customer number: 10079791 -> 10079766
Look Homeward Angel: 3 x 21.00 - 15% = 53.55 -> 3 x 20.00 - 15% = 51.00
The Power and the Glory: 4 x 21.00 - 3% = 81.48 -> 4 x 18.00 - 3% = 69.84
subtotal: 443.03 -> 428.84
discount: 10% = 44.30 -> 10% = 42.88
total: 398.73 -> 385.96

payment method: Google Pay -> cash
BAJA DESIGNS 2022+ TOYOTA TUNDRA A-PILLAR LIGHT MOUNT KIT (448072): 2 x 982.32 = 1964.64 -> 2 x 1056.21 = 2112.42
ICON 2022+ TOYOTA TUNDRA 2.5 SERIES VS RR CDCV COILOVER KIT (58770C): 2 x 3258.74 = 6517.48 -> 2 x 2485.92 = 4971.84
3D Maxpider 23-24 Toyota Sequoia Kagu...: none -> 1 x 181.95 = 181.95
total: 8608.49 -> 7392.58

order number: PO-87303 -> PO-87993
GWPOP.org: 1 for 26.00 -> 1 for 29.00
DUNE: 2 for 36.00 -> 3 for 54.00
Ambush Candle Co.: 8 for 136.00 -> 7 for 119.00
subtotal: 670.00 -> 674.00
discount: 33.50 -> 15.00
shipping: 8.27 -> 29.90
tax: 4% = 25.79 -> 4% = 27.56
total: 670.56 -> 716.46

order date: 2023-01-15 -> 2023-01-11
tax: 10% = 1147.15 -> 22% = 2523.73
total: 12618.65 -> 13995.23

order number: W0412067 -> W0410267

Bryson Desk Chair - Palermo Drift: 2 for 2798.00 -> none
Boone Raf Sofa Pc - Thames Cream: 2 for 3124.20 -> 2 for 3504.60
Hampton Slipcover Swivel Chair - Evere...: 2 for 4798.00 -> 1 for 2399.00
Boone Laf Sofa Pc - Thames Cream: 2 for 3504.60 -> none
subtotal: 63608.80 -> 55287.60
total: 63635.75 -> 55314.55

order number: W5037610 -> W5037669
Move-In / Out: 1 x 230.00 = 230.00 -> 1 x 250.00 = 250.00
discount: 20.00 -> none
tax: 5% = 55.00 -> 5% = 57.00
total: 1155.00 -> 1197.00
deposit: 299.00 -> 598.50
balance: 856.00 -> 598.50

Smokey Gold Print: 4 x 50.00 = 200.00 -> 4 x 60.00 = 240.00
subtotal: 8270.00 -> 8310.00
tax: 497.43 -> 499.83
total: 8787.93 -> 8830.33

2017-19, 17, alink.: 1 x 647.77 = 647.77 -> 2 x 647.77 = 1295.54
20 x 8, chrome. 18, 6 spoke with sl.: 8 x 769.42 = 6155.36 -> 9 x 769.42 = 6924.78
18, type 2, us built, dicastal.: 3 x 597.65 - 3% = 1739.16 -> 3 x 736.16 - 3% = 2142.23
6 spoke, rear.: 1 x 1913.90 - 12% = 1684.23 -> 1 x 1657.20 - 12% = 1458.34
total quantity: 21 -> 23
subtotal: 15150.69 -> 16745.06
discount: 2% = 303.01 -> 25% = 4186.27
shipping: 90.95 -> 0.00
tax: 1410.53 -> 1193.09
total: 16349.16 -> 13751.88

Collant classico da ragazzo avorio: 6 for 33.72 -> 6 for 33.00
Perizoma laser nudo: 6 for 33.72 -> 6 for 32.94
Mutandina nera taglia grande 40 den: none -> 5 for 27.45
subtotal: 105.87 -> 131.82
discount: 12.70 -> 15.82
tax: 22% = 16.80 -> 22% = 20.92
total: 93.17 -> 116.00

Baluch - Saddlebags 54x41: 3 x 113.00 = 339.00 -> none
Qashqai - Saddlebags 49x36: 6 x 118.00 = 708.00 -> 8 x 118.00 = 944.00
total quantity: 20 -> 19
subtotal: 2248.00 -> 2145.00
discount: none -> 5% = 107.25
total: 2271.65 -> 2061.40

= = =

■ **Exercise instructions**:
Across the records above, tally the lines that contain "Cream" and give the result as a number alone.

■ **Solution**:
2